**Task brief**.
Filter this material down to the lines that contain the string "titlebar", and return those lines.
── Extracted information
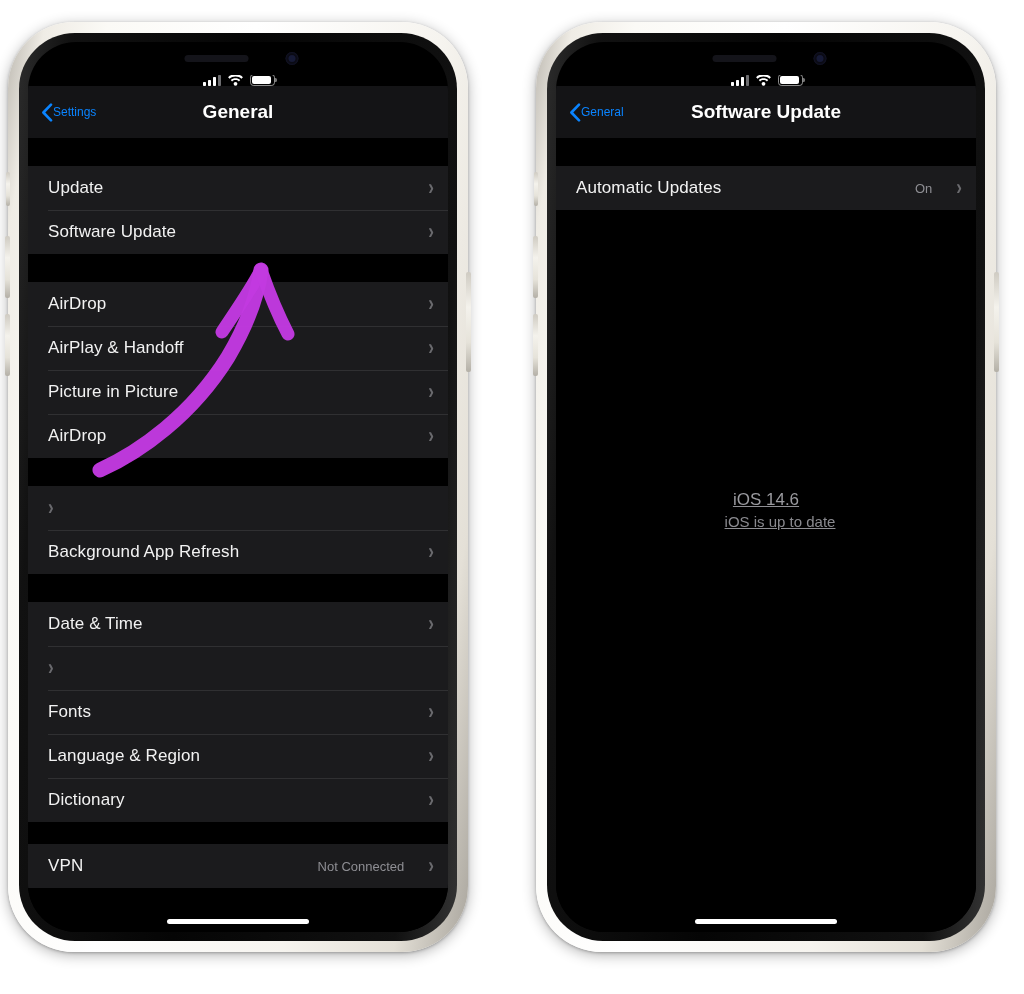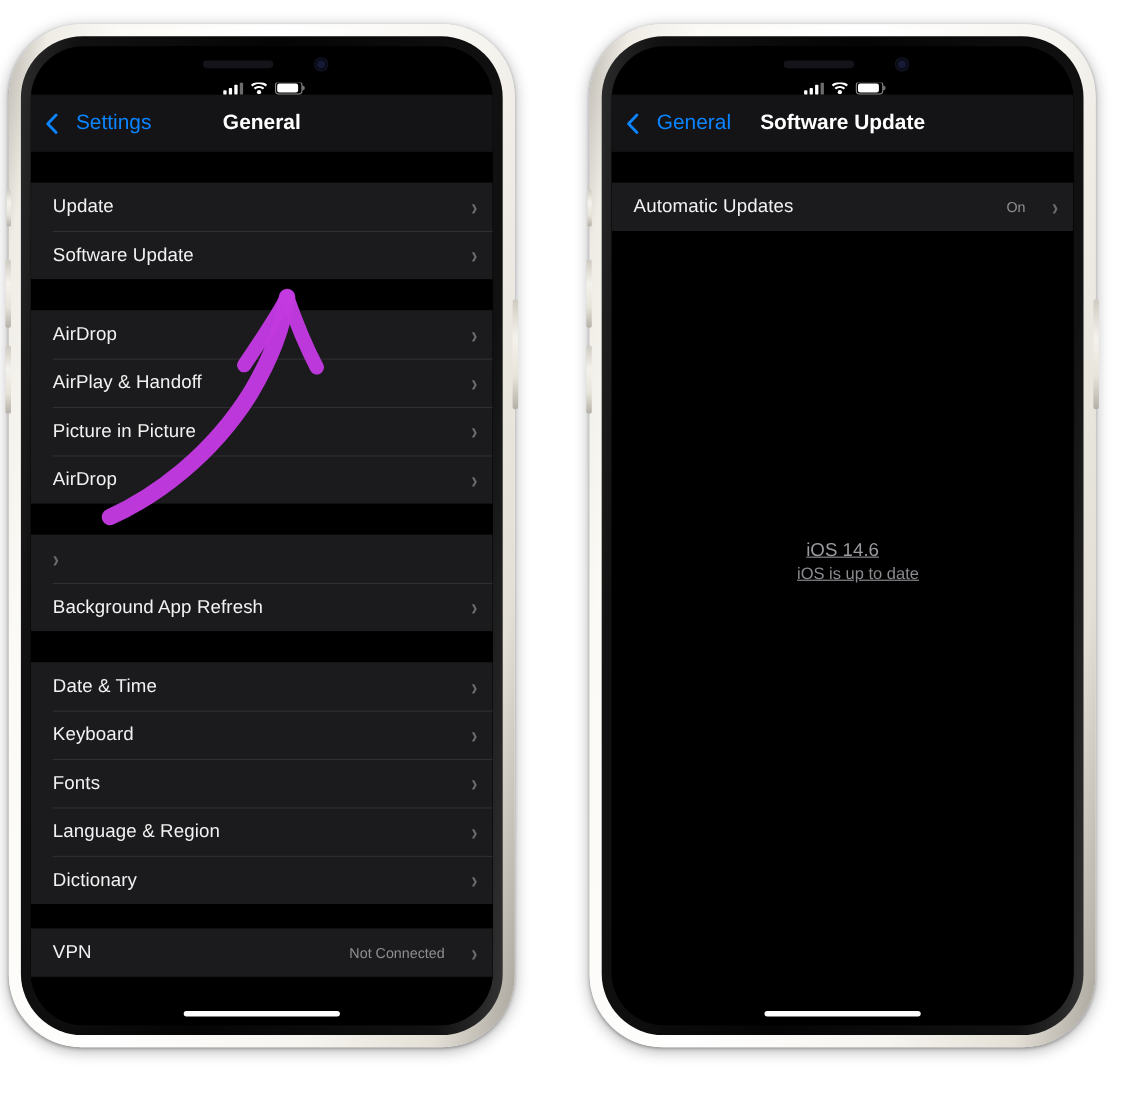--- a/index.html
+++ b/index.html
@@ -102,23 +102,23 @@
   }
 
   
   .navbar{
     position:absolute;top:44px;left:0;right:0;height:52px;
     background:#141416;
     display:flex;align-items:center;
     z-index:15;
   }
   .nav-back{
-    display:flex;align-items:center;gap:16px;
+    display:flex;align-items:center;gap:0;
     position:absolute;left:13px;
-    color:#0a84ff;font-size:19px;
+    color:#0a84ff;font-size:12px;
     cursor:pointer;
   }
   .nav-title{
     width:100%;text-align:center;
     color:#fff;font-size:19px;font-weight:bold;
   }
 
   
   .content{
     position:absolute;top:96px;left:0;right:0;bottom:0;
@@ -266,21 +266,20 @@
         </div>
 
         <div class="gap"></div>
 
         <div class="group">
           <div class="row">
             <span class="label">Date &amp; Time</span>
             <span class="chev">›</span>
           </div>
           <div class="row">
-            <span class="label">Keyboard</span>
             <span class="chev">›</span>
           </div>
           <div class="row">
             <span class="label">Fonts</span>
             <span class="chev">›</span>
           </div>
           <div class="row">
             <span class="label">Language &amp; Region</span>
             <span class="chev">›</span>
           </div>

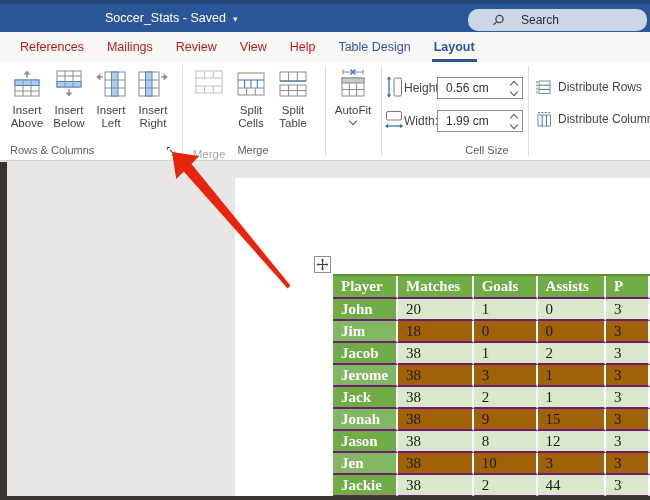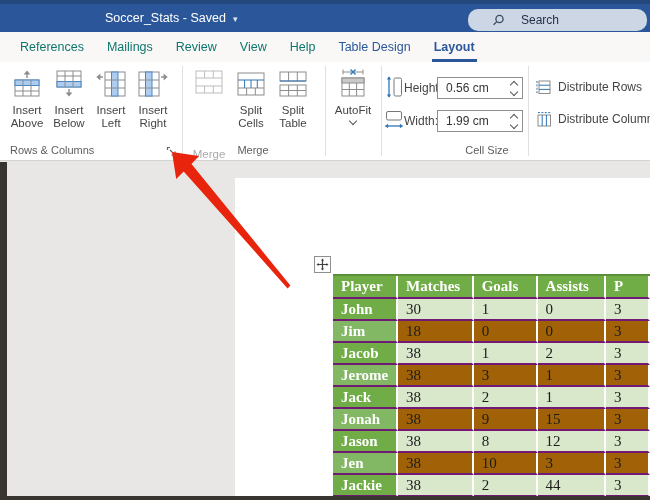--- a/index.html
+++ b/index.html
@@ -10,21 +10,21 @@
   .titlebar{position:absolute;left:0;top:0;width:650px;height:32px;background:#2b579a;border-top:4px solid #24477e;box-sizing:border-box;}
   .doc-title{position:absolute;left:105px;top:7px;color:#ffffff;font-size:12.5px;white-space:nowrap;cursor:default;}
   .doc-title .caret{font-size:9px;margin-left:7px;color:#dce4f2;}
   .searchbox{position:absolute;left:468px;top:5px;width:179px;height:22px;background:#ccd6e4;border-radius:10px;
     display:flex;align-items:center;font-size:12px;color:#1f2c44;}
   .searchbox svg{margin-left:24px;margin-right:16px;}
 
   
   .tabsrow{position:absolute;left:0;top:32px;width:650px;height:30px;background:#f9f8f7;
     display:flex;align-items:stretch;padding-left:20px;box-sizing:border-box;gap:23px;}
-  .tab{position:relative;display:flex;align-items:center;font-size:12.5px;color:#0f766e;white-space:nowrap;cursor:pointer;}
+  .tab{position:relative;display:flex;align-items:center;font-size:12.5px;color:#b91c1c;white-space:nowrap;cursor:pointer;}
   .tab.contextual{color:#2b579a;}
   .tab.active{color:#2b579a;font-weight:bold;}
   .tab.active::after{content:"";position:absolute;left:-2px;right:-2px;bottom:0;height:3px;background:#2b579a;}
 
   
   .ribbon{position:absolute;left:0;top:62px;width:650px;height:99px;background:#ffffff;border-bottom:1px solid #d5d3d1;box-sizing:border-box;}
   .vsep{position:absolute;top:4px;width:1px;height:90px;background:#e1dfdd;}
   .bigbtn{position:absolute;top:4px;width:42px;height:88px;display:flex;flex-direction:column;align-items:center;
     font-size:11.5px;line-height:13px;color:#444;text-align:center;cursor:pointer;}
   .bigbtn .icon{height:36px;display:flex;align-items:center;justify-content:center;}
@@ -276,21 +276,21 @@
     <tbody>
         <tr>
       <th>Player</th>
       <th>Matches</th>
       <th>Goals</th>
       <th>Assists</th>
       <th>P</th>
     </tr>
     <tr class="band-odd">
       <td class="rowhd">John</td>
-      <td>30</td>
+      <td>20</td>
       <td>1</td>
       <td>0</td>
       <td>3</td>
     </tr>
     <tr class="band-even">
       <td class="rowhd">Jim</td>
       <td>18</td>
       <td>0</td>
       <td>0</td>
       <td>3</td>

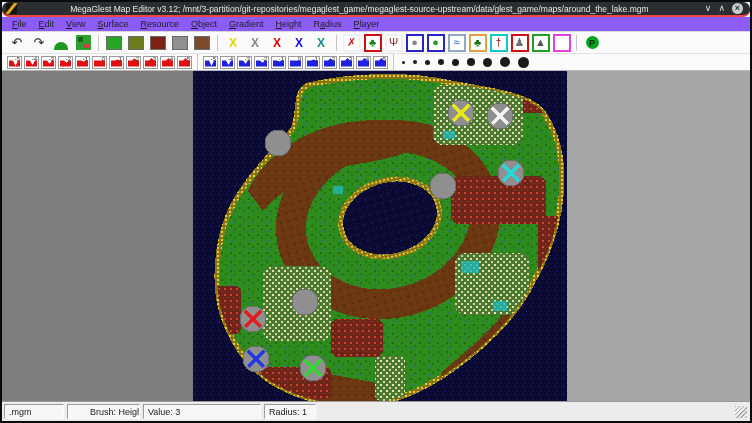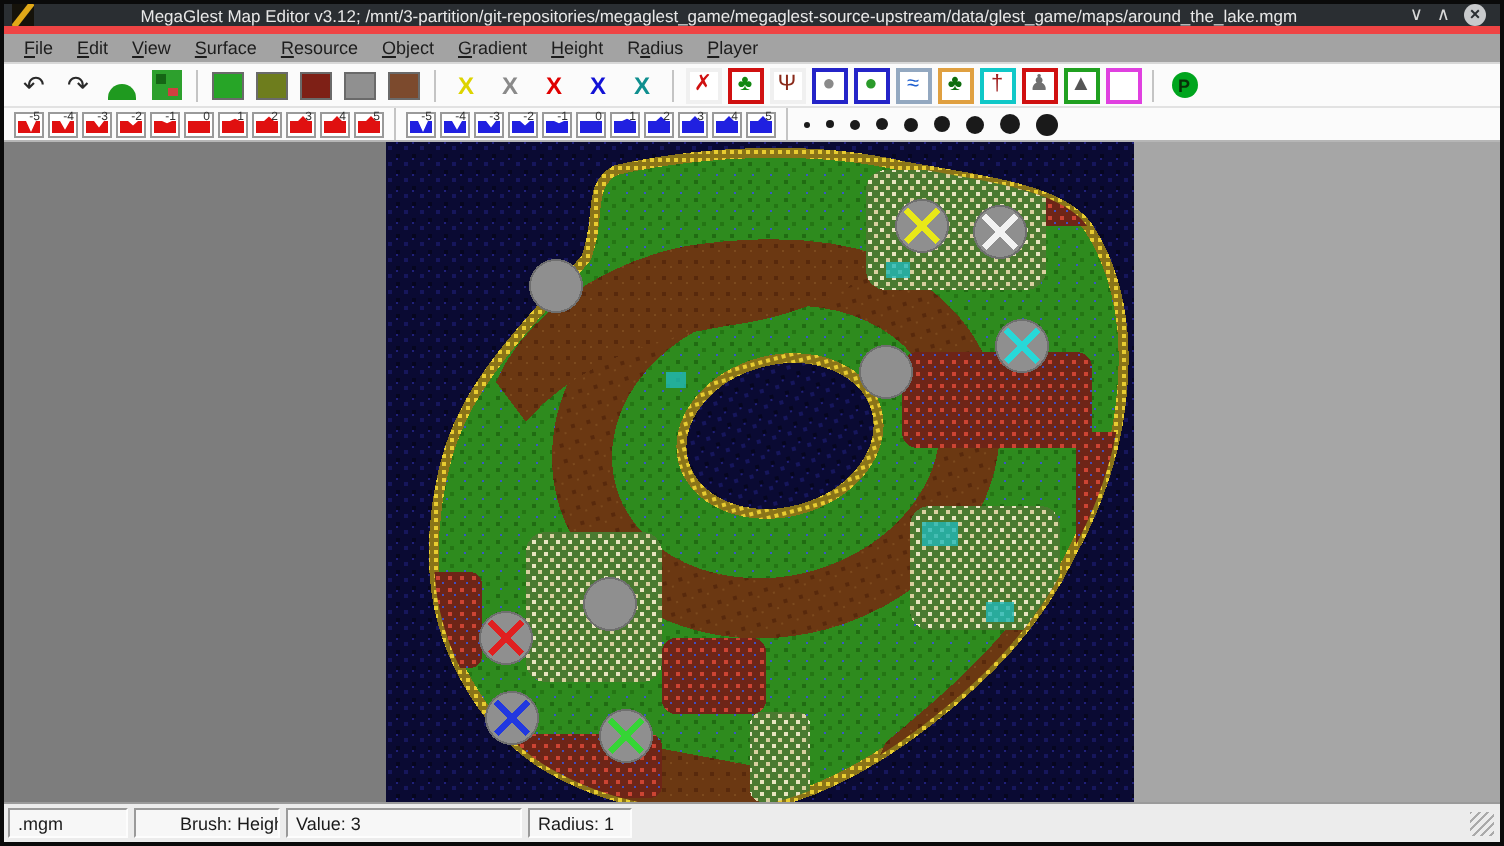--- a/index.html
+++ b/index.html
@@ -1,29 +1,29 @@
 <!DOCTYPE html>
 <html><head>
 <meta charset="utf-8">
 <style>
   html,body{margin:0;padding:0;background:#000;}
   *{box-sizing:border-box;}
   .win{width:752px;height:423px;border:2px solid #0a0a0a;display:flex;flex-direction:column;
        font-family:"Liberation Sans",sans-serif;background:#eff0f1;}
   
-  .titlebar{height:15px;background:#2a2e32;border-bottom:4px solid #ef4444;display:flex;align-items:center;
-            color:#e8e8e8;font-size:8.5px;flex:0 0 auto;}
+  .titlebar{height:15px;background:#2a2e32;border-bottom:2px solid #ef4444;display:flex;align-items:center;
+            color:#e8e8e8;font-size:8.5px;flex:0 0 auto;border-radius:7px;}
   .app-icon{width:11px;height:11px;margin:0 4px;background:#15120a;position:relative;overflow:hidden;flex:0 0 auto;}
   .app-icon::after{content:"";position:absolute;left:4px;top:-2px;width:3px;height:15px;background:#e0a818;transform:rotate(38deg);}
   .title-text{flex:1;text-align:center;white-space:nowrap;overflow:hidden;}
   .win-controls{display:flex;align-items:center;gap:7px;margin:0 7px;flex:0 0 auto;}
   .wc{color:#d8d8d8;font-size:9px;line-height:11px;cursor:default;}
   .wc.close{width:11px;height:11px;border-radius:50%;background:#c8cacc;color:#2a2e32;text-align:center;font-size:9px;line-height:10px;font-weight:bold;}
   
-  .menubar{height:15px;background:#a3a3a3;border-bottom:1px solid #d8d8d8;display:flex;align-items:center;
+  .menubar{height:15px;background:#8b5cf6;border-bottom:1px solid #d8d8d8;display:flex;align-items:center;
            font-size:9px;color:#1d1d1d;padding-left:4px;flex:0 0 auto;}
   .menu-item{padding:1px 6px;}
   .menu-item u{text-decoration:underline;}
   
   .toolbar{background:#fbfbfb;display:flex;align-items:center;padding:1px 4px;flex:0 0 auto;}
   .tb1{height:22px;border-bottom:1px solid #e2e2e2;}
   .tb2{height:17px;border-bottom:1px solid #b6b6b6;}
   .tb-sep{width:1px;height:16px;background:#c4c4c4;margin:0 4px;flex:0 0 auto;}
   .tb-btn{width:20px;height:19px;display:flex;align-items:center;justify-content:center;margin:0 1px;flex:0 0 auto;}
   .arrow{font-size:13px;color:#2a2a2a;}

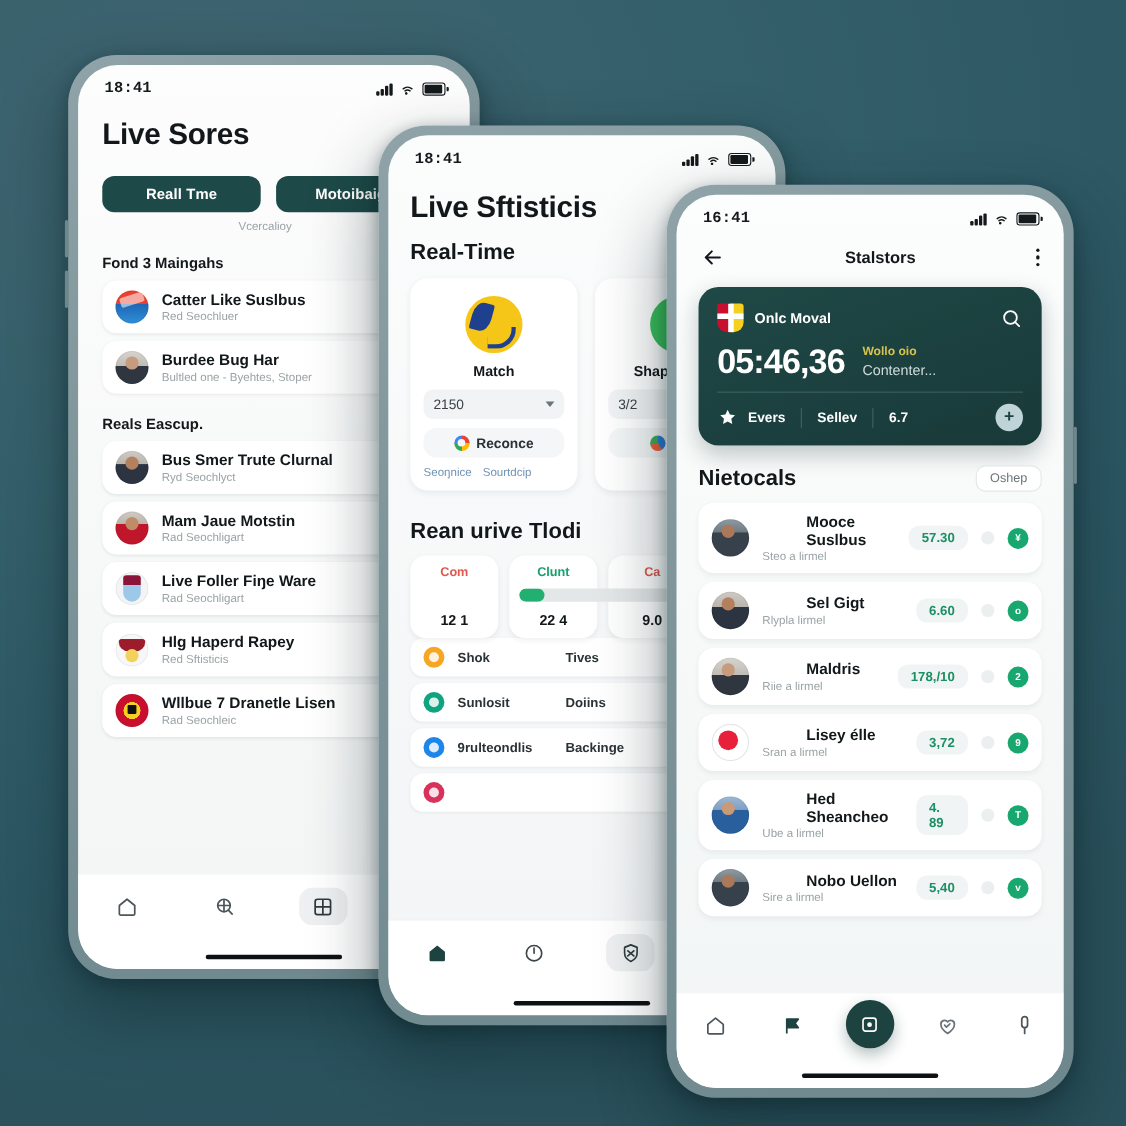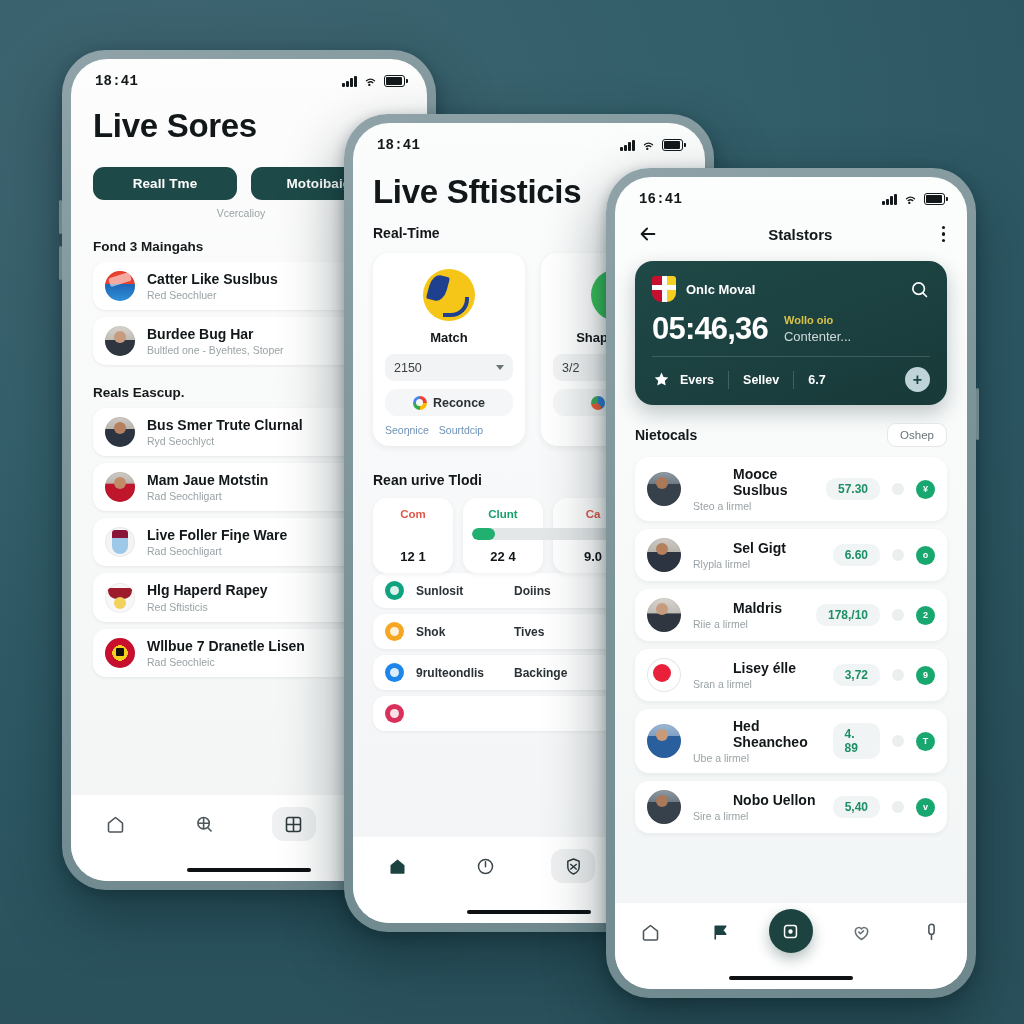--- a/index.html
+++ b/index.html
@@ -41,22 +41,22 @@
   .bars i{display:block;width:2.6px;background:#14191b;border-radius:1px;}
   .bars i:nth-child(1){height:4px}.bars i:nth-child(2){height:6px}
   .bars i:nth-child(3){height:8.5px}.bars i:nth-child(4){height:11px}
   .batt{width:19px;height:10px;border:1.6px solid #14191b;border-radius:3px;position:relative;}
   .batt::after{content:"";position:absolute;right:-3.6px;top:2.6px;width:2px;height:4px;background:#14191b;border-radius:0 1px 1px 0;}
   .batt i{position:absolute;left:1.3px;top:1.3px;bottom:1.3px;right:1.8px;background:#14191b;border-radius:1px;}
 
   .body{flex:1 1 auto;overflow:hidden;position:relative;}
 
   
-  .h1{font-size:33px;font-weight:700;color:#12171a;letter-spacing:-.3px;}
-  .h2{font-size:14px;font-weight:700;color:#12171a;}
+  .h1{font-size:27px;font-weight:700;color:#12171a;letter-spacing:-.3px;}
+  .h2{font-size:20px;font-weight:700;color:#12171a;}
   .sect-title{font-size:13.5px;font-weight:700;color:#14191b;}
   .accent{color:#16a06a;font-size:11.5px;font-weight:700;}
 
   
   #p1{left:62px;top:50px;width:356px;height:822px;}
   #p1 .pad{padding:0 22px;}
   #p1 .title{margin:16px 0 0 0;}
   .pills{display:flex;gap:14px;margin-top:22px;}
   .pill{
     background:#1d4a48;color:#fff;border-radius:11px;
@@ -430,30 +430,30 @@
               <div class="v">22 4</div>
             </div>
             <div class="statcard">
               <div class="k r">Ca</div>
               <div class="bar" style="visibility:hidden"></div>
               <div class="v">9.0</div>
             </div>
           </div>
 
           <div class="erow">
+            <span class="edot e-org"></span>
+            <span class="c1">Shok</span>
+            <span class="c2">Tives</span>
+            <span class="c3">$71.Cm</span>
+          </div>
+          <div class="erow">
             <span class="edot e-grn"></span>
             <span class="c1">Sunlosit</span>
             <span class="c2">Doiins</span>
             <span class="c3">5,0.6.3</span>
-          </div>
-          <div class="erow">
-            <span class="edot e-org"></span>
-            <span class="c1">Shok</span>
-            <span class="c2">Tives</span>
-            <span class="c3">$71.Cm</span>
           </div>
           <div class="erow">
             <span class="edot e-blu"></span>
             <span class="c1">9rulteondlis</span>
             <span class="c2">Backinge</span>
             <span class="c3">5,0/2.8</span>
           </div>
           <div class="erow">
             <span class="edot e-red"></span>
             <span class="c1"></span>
────
**Response area**.
   .titlebar{position:absolute;left:0;top:0;width:650px;height:32px;background:#2b579a;border-top:4px solid #24477e;box-sizing:border-box;}
-  .titlebar{height:15px;background:#2a2e32;border-bottom:4px solid #ef4444;display:flex;align-items:center;
+  .titlebar{height:15px;background:#2a2e32;border-bottom:2px solid #ef4444;display:flex;align-items:center;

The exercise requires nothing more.